Menschen gehen eher zu Fuß zur Waschanlage, wenn bestimmte Umfeld- und Nutzungsbedingungen passen. Es gibt zwar kaum direkte Statistiken dazu, aber aus Mobilitäts- und Stadtforschung lässt sich ziemlich gut ableiten, wo und warum das häufiger vorkommt.
1. Dichter besiedelte Städte
In größeren Städten wie z. B. Berlin, Hamburg oder Frankfurt am Main passiert das eher.
Warum:
- viele Menschen wohnen nur wenige hundert Meter von Tankstellen oder Waschstraßen entfernt
- Parkplätze sind knapp – man lässt das Auto stehen und läuft hin
- kurze Wege sind in Städten normaler Teil der Mobilität
2. Wohngebiete mit Tankstelle oder Waschpark direkt im Viertel
Wenn eine Waschstraße mitten im Wohngebiet liegt, gehen Leute eher zu Fuß.
Typische Situation:
- Auto steht in einer Seitenstraße geparkt
- Waschpark ist 100–400 m entfernt
- man läuft hin, holt das Auto, fährt durch die Anlage und bringt es wieder zurück
Der Grund ist schlicht Bequemlichkeit: Man spart sich das Umparken oder eine Parkplatzsuche.

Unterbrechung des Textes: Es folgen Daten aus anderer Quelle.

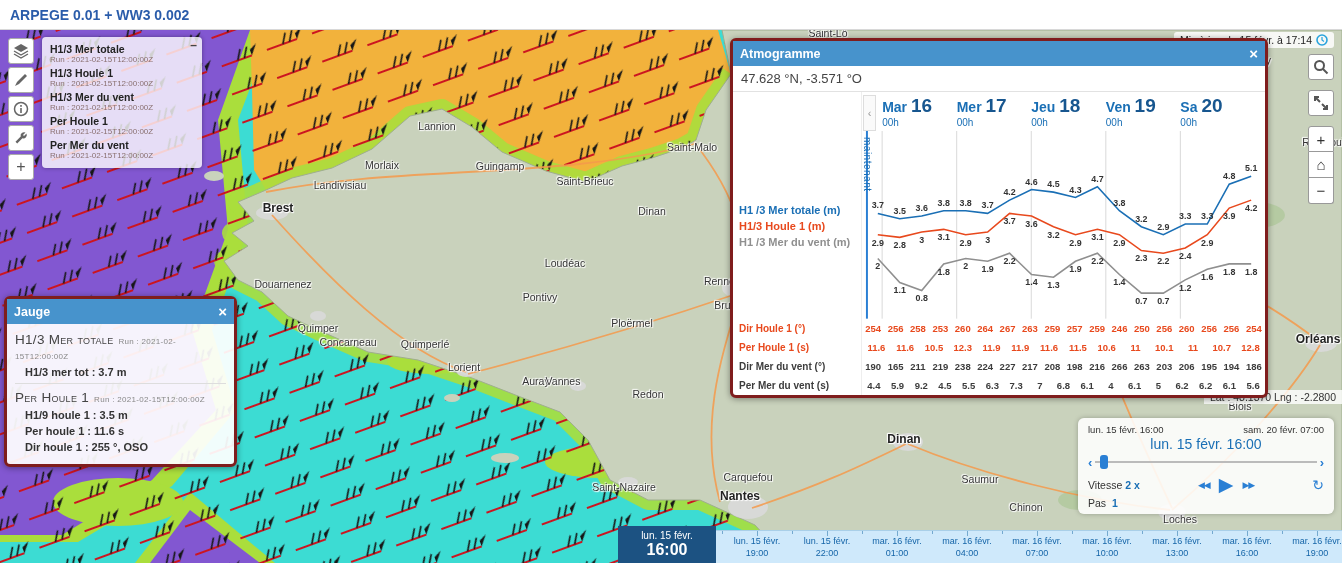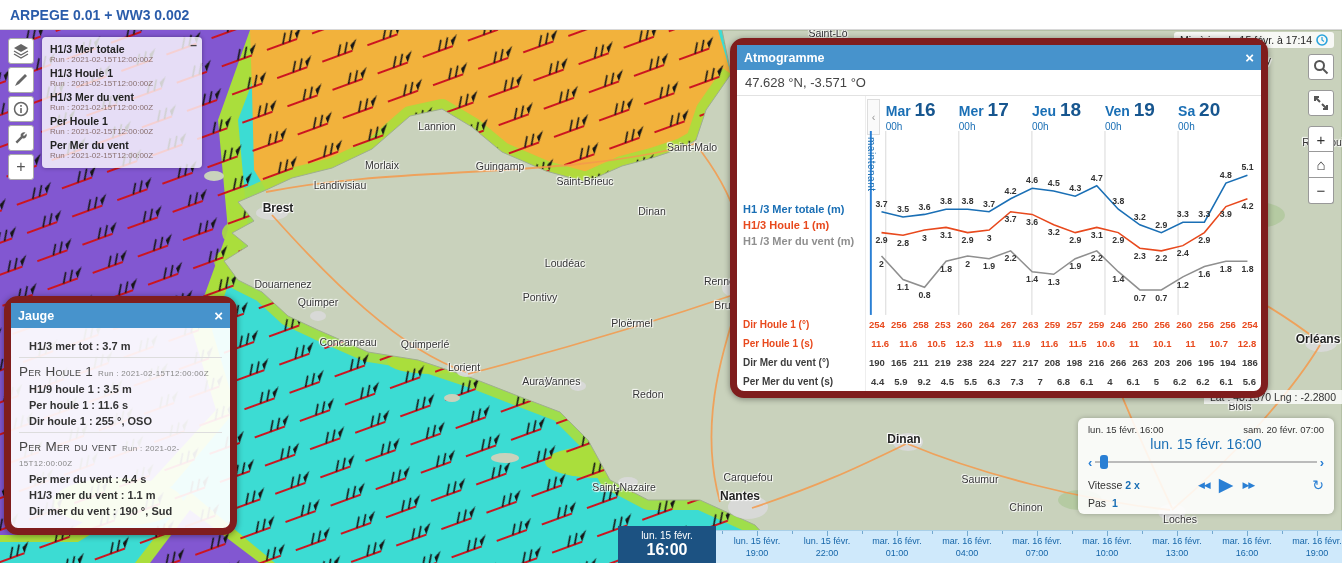"Atmogramme" .panel { border: 7px solid #7f1d1d -> 3px solid #7f1d1d; border-radius: 14px -> 6px }
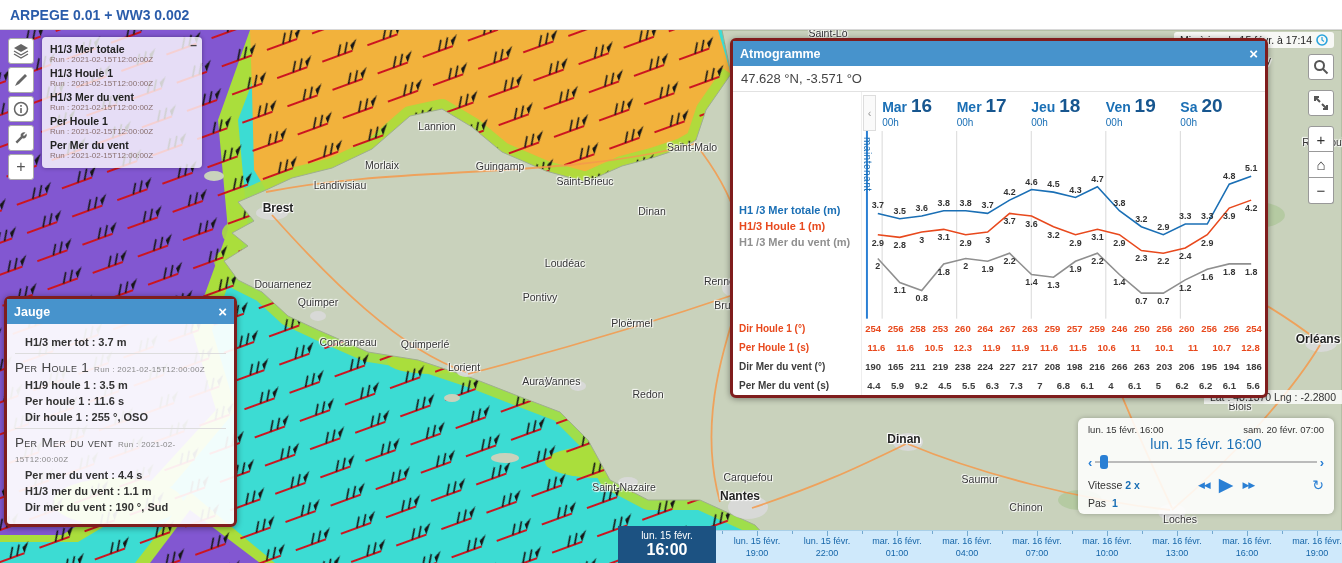"Quimper" span.city { top: 272px -> 298px }
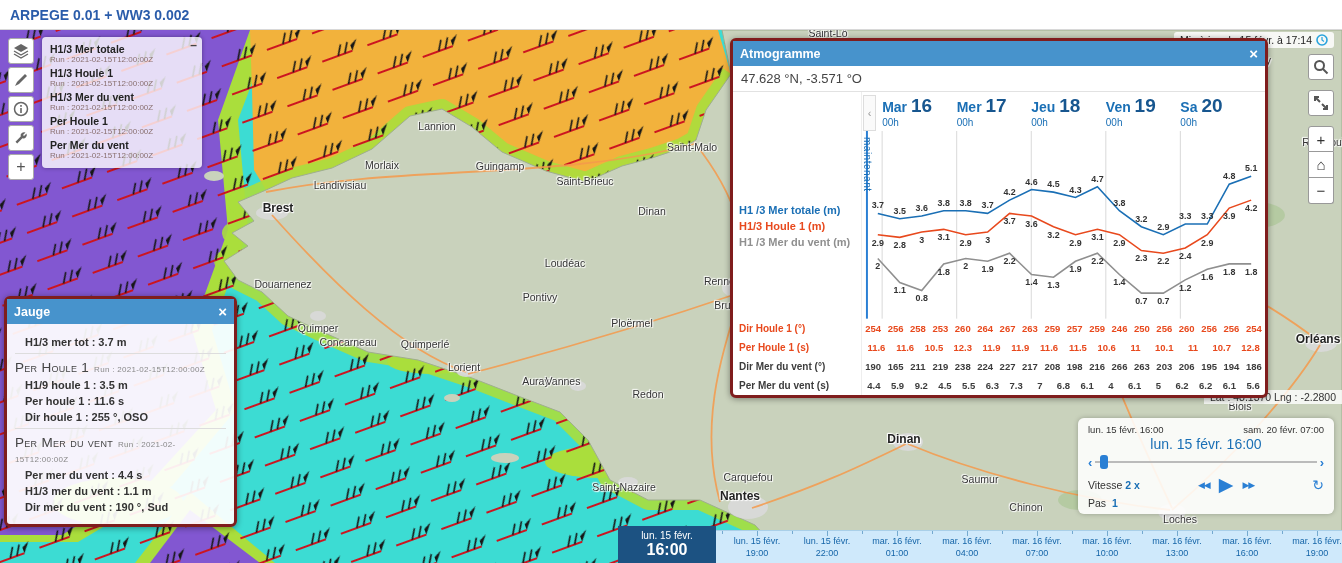"H1/3 Mer totale Run :" div.gtitle { html: none -> <div><span>H1/3 Mer totale</span><span>Run : 2021-02-15T12:00:00Z</span></div> }
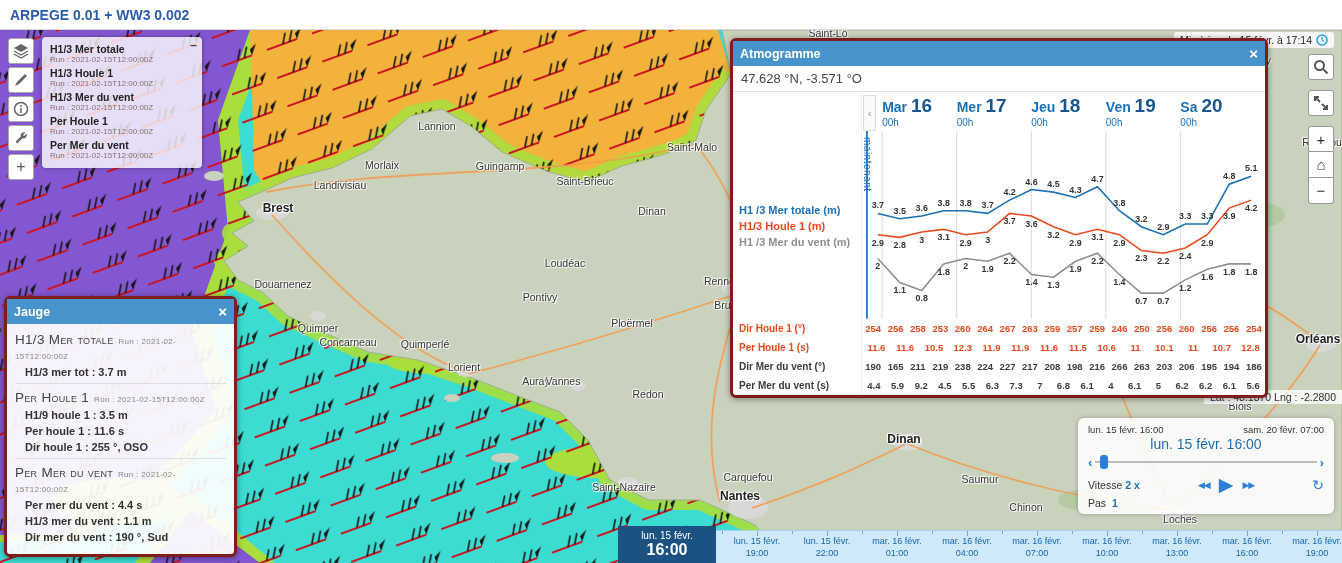"Per Mer du vent Run" div.gsec { html: <div> <div><span>Per Mer du vent</span><span>Run : 2021-02-15T12:00:00Z</span></div> <div>Per mer du vent : 4.4 s</div> <div>H1/3 mer du vent : 1.1 m</div> <div>Dir mer du vent : 190 °, Sud</div> </div> -> none }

3. Länder mit stärkerer Fußkultur
In Ländern mit hohem Anteil an Fußwegen (z. B. Germany oder Netherlands) ist das Verhalten wahrscheinlicher als in sehr autoorientierten Regionen wie vielen Teilen der United States.
Grund:
- Menschen sind gewohnt, kurze Strecken zu laufen
- Infrastruktur ist fußgängerfreundlicher
4. Wenn die Waschanlage eine Warteschlange hat
Ein weiterer praktischer Grund:
- Man läuft hin und schaut zuerst, wie lang die Schlange ist
- holt das Auto erst, wenn es sich lohnt
Kurz zusammengefasst
Leute gehen eher zu Fuß zur Waschanlage, wenn:
- die Entfernung unter etwa 300–500 m liegt
- sie in einer dicht bebauten Stadt wohnen
- Parkplätze knapp sind
- oder sie erst prüfen wollen, ob gerade viel los ist
👉 Bei 200 m Entfernung liegst du genau in dem Bereich, wo viele Menschen tatsächlich einfach hinlaufen würden.
Wenn du möchtest, kann ich dir auch sagen, ab welcher Entfernung die meisten Menschen anfangen, doch das Auto zu nehmen (da gibt es interessante Mobilitätsdaten).